The witches eventually move to an apartment in the city for some reason, which would seem to promise some new hijinks, but unfortunately by that point the frame story has been squeezed down to a mere page or two per issue, rather than its original five or so. I'm not sure why that happened, but it robs the issues in the second half of the volume of a lot of their character.

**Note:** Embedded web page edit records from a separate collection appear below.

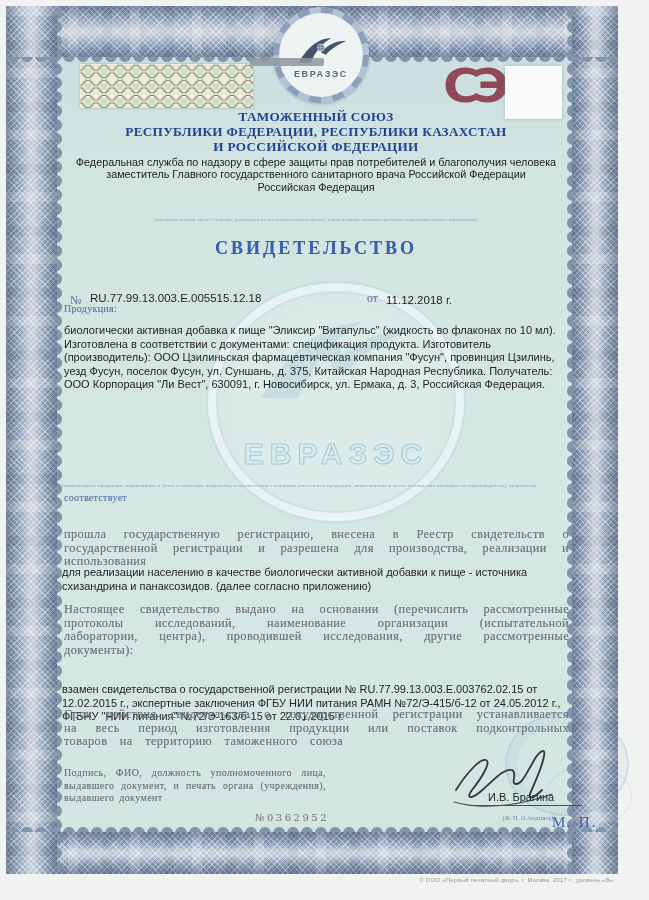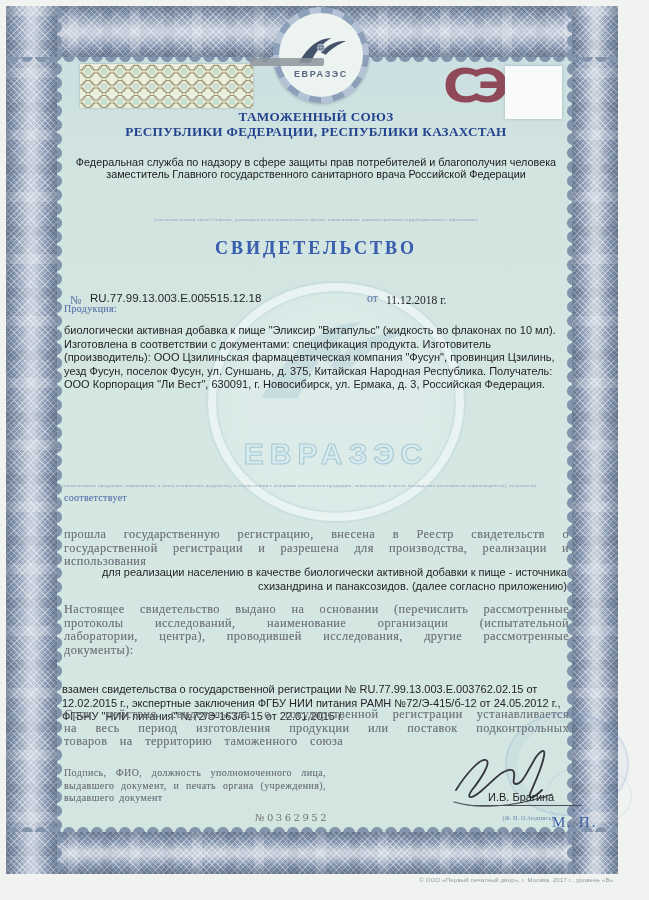--- a/index.html
+++ b/index.html
@@ -140,44 +140,46 @@
     </div>
   </div>
   <div class="hologram"></div>
   <div class="graybar"></div>
   <div class="se-mark">СЭ</div>
   <div class="whitepatch"></div>
 
   <div class="abs gov">
     <div>ТАМОЖЕННЫЙ СОЮЗ</div>
     <div>РЕСПУБЛИКИ ФЕДЕРАЦИИ, РЕСПУБЛИКИ КАЗАХСТАН</div>
+    <div>И РОССИЙСКОЙ ФЕДЕРАЦИИ</div>
   </div>
   <div class="abs agency">
     <div>Федеральная служба по надзору в сфере защиты прав потребителей и благополучия человека</div>
     <div>заместитель Главного государственного санитарного врача Российской Федерации</div>
+    <div>Российская Федерация</div>
   </div>
   <div class="abs cap cap1">(уполномоченный орган Стороны, руководитель уполномоченного органа, наименование административно-территориального образования)</div>
 
   <div class="abs title">СВИДЕТЕЛЬСТВО</div>
 
   <div class="abs numrow">
     <span class="lbl" style="left:10px;top:2px;">№</span>
     <span class="val" style="left:30px;top:1px;">RU.77.99.13.003.Е.005515.12.18</span>
     <span class="lbl" style="left:307px;top:0;">от</span>
-    <span class="val" style="left:326px;top:3px;font-family:Liberation Serif, serif;">11.12.2018 г.</span>
+    <span class="val" style="left:326px;top:3px;">11.12.2018 г.</span>
   </div>
 
   <div class="abs lbl-blue" style="left:64px;top:303px;">Продукция:</div>
   <div class="abs para-black" style="left:64px;top:324px;width:505px;">биологически активная добавка к пище "Эликсир "Витапульс" (жидкость во флаконах по 10 мл). Изготовлена в соответствии с документами: спецификация продукта. Изготовитель (производитель): ООО Цзилиньская фармацевтическая компания "Фусун", провинция Цзилинь, уезд Фусун, поселок Фусун, ул. Суншань, д. 375, Китайская Народная Республика. Получатель: ООО Корпорация "Ли Вест", 630091, г. Новосибирск, ул. Ермака, д. 3, Российская Федерация.</div>
   <div class="abs cap cap2">(наименование продукции, нормативные и (или) технические документы, в соответствии с которыми изготовлена продукция, наименование и место нахождения изготовителя (производителя), получателя)</div>
 
   <div class="abs lbl-blue" style="left:64px;top:492px;">соответствует</div>
 
   <div class="abs para-blue" style="left:64px;top:528px;width:505px;">прошла государственную регистрацию, внесена в Реестр свидетельств о государственной регистрации и разрешена для производства, реализации и использования</div>
-  <div class="abs para-black" style="left:62px;top:566px;width:505px;text-align:right;">для реализации населению в качестве биологически активной добавки к пище - источника схизандрина и панаксозидов. (далее согласно приложению)</div>
+  <div class="abs para-black" style="left:62px;top:566px;width:505px;">для реализации населению в качестве биологически активной добавки к пище - источника схизандрина и панаксозидов. (далее согласно приложению)</div>
 
   <div class="abs para-blue" style="left:64px;top:603px;width:505px;">Настоящее свидетельство выдано на основании (перечислить рассмотренные протоколы исследований, наименование организации (испытательной лаборатории, центра), проводившей исследования, другие рассмотренные документы):</div>
   <div class="abs para-black" style="left:62px;top:642px;width:505px;margin-top:41px;">взамен свидетельства о государственной регистрации № RU.77.99.13.003.Е.003762.02.15 от 12.02.2015 г., экспертные заключения ФГБУ НИИ питания РАМН №72/Э-415/б-12 от 24.05.2012 г., ФГБНУ "НИИ питания" №72/Э-163/б-15 от 22.01.2015 г.</div>
 
   <div class="abs para-blue" style="left:64px;top:708px;width:505px;">Срок действия свидетельства о государственной регистрации устанавливается на весь период изготовления продукции или поставок подконтрольных товаров на территорию таможенного союза</div>
 
   <div class="abs para-blue" style="left:64px;top:767px;width:262px;font-size:10px;line-height:12.5px;word-spacing:2px;">Подпись, ФИО, должность уполномоченного лица, выдавшего документ, и печать органа (учреждения), выдавшего документ</div>
   <div class="stamp s1"></div>
   <div class="stamp s2"></div>
   <svg class="abs signature" viewBox="0 0 125 72">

The stories are pretty good throughout. Obviously a lot are about witches, and ostensibly each of the witches has a "theme" to their stories, but this is honored as much in the breach as in the observance-- Cynthia is criticized for telling "modern" stories, and then one of the other two will come out with one about a psychologist or computer dating! (In fact there are three stories about the perils of computer dating... I wouldn't've guessed it was already a thing and a worry in 1969-72.) I particularly enjoyed "Trumpet Perilous!" (writer unknown, art by Jack Sparling and Jack Abel) for its audacious ending ("I'll grant you a little creativity Mordred--but what are you going to do with the world totally destroyed?") and "The Maze" (written by Al Gold and Marv Wolfman, art by Gray Morrow), which is about a guy trapped in a formless dimension, accompanied by some effective and chilling second-person narration. The whole issue of space horror stories, culminating in, of course, "The Haunted House in Space!" (writer unknown, art by Al Williamson and Carlos Garzon) was pretty fun, too.

It seems unlikely that anyone will be scared by any of the stories in here, but they're pretty enjoyable when you're in the right mood, and those three witches can lift most any material, no matter how weak.